VHDL coding tips and tricks: xilinx tips

Showing posts with label xilinx tips. Show all posts

Friday, November 13, 2015

Video tutorial on how to simulate a VHDL code using Xilinx ISE

This is the first video, in a series of video tutorials I am planning upload.

In this video, I want to show you

how to create a new project.
Add VHDL codes to it.
Compile and simulate the codes.
How to see internal signals in the waveform window.

I have used Xilinx ISE version 14.6 for this demo. The steps should be almost same in other Xilinx versions too.

Wednesday, July 11, 2012

Synthesised code is too big for the fpga device - What to do?

After lot of hard work you completed your HDL project. The simulation results verified that the code is functionally working. To check how it performs in hardware you synthesis the design. To your bad luck you realize that the code you just wrote is too big for the fpga. What can you do? Don't panic. There are few ways you can tackle this problem.

1)If possible choose a higher graded fpga device:

Its a simple but the easiest thing you can do. Check if the lab or a friend has a better fpga device which can afford your design. If you really don't want to test the design in hardware,but just want to see the synthesis results then simply select the largest device available in the list.

2)Is the fpga out of pins?

Some times the synthesis tool will give out an "Out of resources" warning if the design has too many signals in its port list that the device can't support. This happens when you try to input or output large arrays or vectors.
In such cases use a multiplexed input or output system. Rather than inputting everything in one go, do it step wise. Check it out here.
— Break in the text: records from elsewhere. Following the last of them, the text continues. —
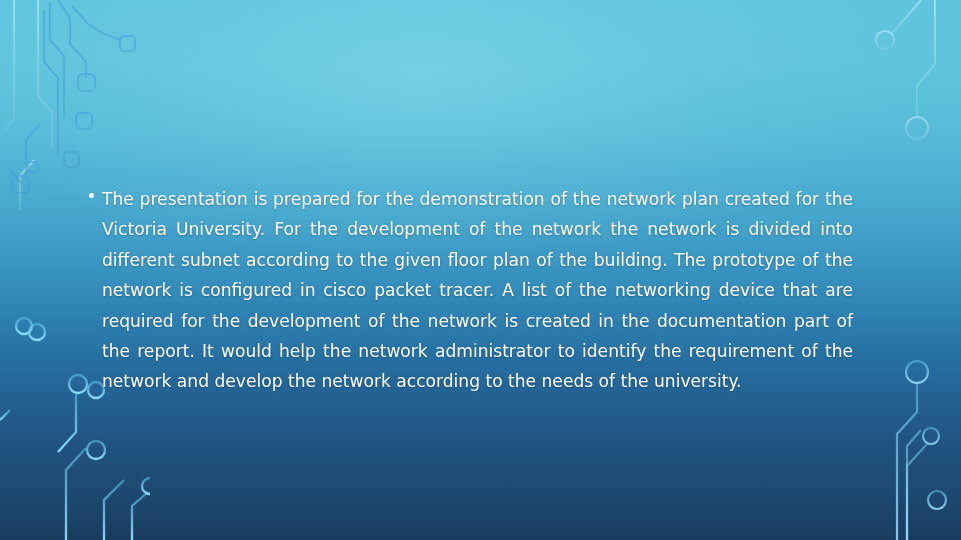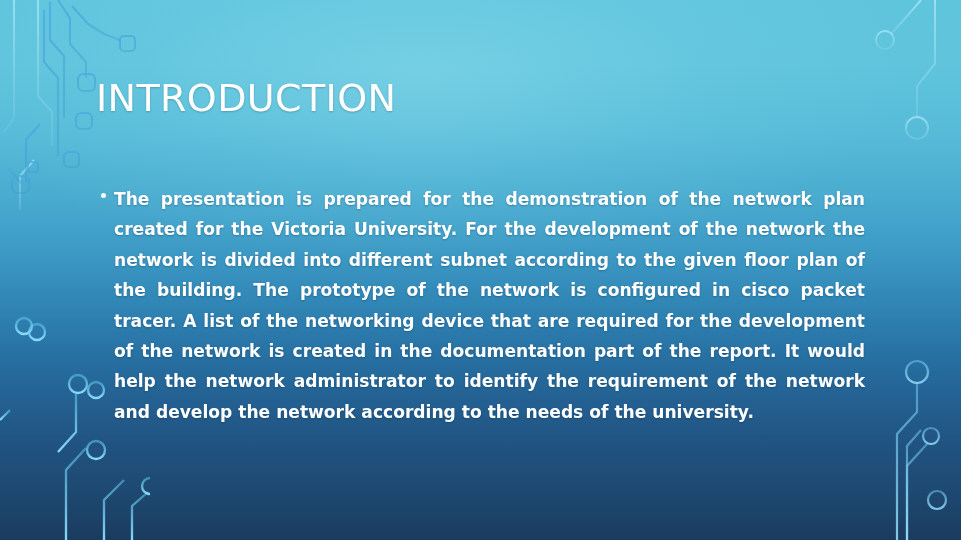--- a/index.html
+++ b/index.html
@@ -199,7 +199,6 @@
     </g>
   </svg>
 
-  <div class="title">INTRODUCTION</div>
 
   <div class="body-block">
     <div class="bullet-row">

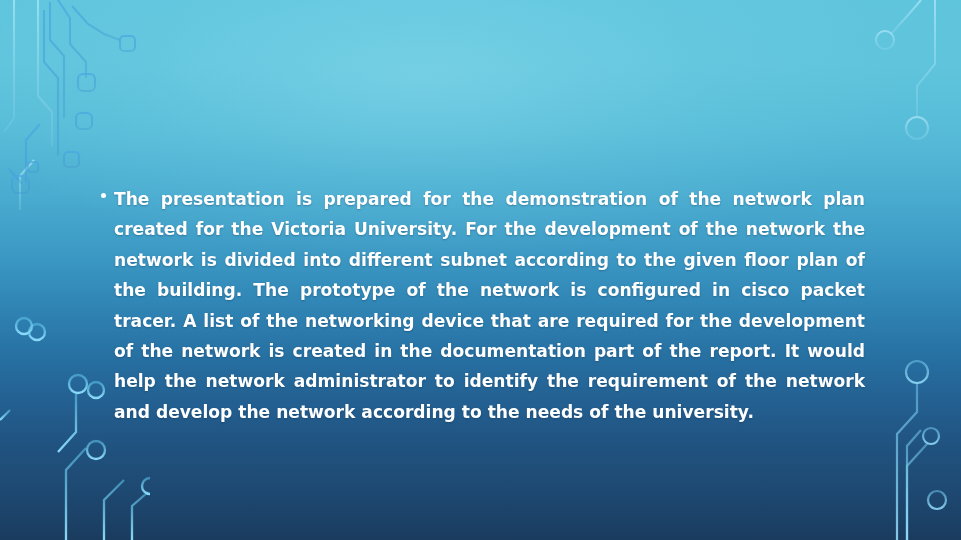--- a/index.html
+++ b/index.html
@@ -63,10 +63,9 @@
 
   .body-block {
     position: absolute;
-    left: 100px;
+    left: 88px;
     top: 184px;
     width: 765px;
-    font-weight: bold;
   }
   .bullet-row {
     position: relative;

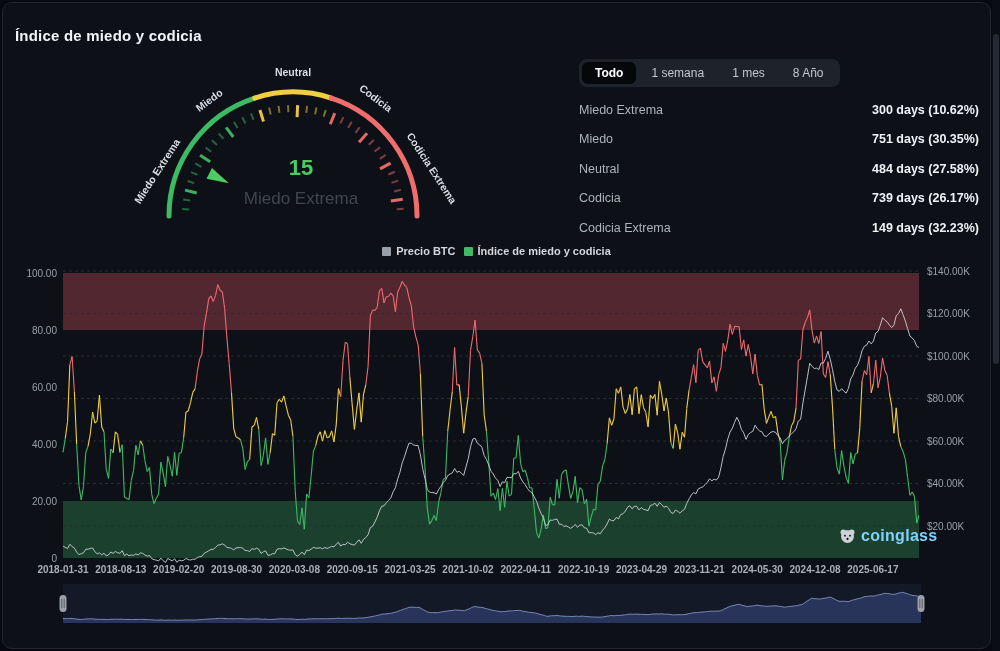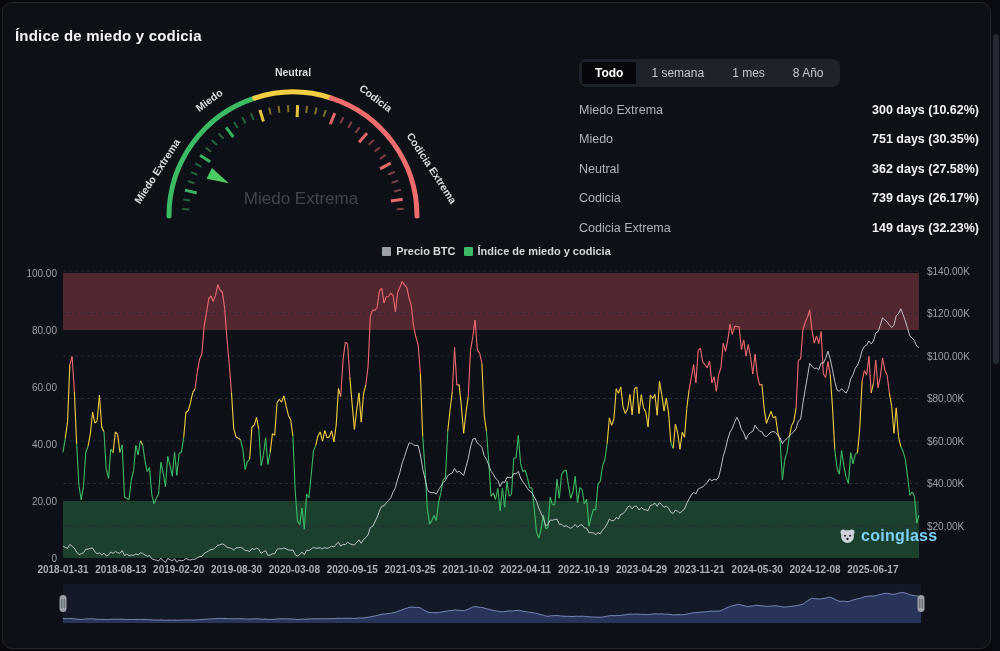--- a/index.html
+++ b/index.html
@@ -15,7 +15,7 @@
   
   #stats-panel{position:absolute;left:576px;top:56px;width:400px;}
   .tab-group{display:inline-flex;background:#1e222a;border-radius:8px;padding:3px;gap:2px;}
-  .tab{font-size:12px;color:#c3c7ce;padding:4px 13px;border-radius:0;cursor:pointer;background:transparent;border:0;font-family:inherit;}
+  .tab{font-size:12px;color:#c3c7ce;padding:4px 13px;border-radius:6px;cursor:pointer;background:transparent;border:0;font-family:inherit;}
   .tab.active{background:#05070b;color:#ffffff;font-weight:600;}
   .stat-row{display:flex;justify-content:space-between;align-items:center;margin-top:15.5px;}
   .stat-label{font-size:12.5px;color:#aeb4bc;}

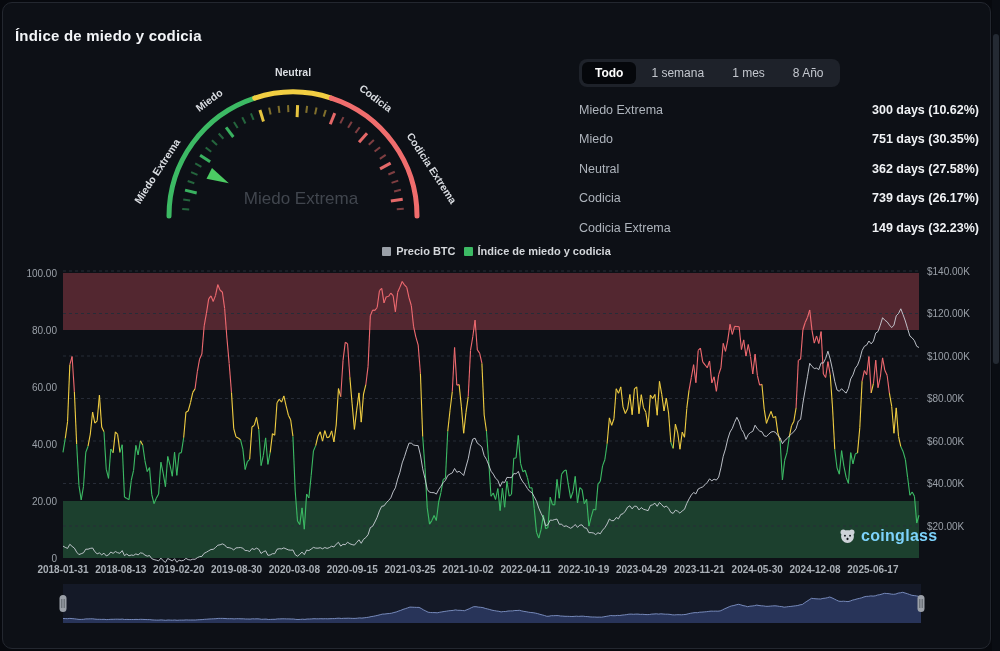--- a/index.html
+++ b/index.html
@@ -91,6 +91,7 @@
       <div class="gauge-label" style="left:157px;top:16px;transform:translate(-50%,-50%);">Neutral</div>
       <div class="gauge-label" style="left:240px;top:42px;transform:translate(-50%,-50%) rotate(37deg);">Codicia</div>
       <div class="gauge-label" style="left:296px;top:112px;transform:translate(-50%,-50%) rotate(57deg);">Codicia Extrema</div>
+      <div class="gauge-value" style="color: rgb(76, 203, 99);">15</div>
       <div class="gauge-status" style="color: rgb(65, 70, 78);">Miedo Extrema</div>
     </div>
 

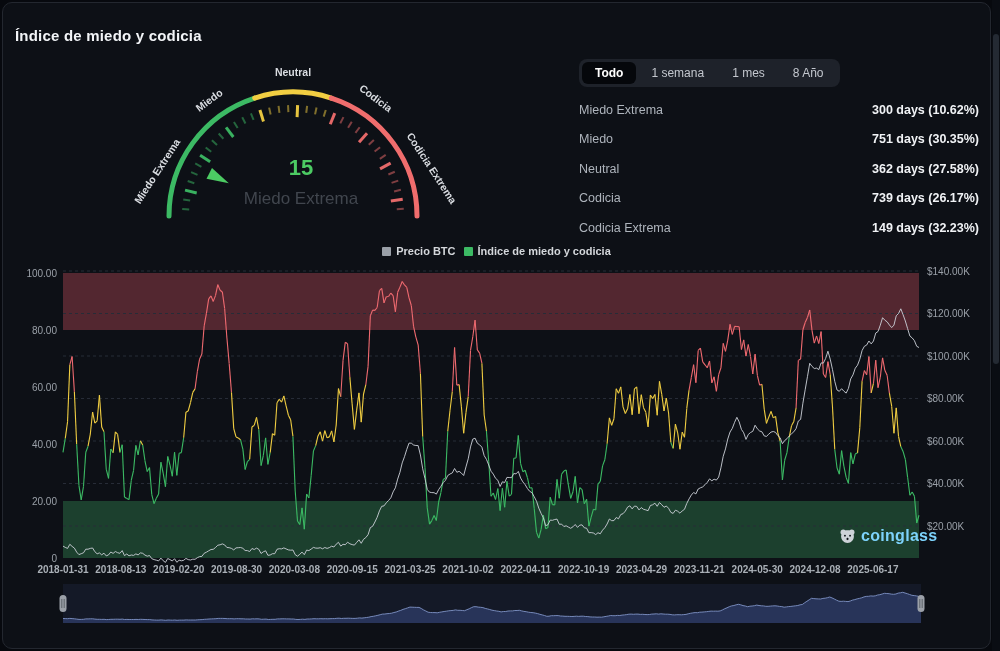--- a/index.html
+++ b/index.html
@@ -112,7 +112,7 @@
       </div>
       <div class="stat-row">
         <span class="stat-label">Neutral</span>
-        <span class="stat-value">362 days (27.58%)</span>
+        <span class="stat-value">484 days (27.58%)</span>
       </div>
       <div class="stat-row">
         <span class="stat-label">Codicia</span>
3)Changing synthesis tool settings:

By default, the synthesis tool try to optimize your design for both speed and resource usage. But you can change this setting so that the tool will optimize for less resource usage. This may reduce the speed a little, but may significantly reduce the resource usage.

4)Re-use of resources:

Analyze the design carefully and see if any parts of the design can use time-sharing of resources. To do this you have to synchronize the whole design with a clock.

Time sharing means using the same resource for similar kind of operations like addition, multiplication etc. Suppose you want to do an operation like,

y = a+b+c+d; which uses 3 adder circuits.

then split the above operation over 3 clock cycles like this,

y= a + b; --in first clock cycle.
y= y + c; --in second clock cycle.
y= y + d; --in third clock cycle.

this way only one adder will be used for the whole operation. This will increase the time for generating output, but reduces logic usage.

5) Look for any mathematical simplifications:

Analyze the mathematical formula you are implementing and look for any simplification. For instance take this operation,

y=x / 5;

In digital world, division circuit is bigger than multiplication circuit. So make a small change in the formula like this,

y = x * (1/5) = x * 0.2;

6)Simplify design based on nature of inputs:

The code may be written for a generic use. But in real cases, the range of inputs may be small and predictive in nature. In such cases you can further simply the formula.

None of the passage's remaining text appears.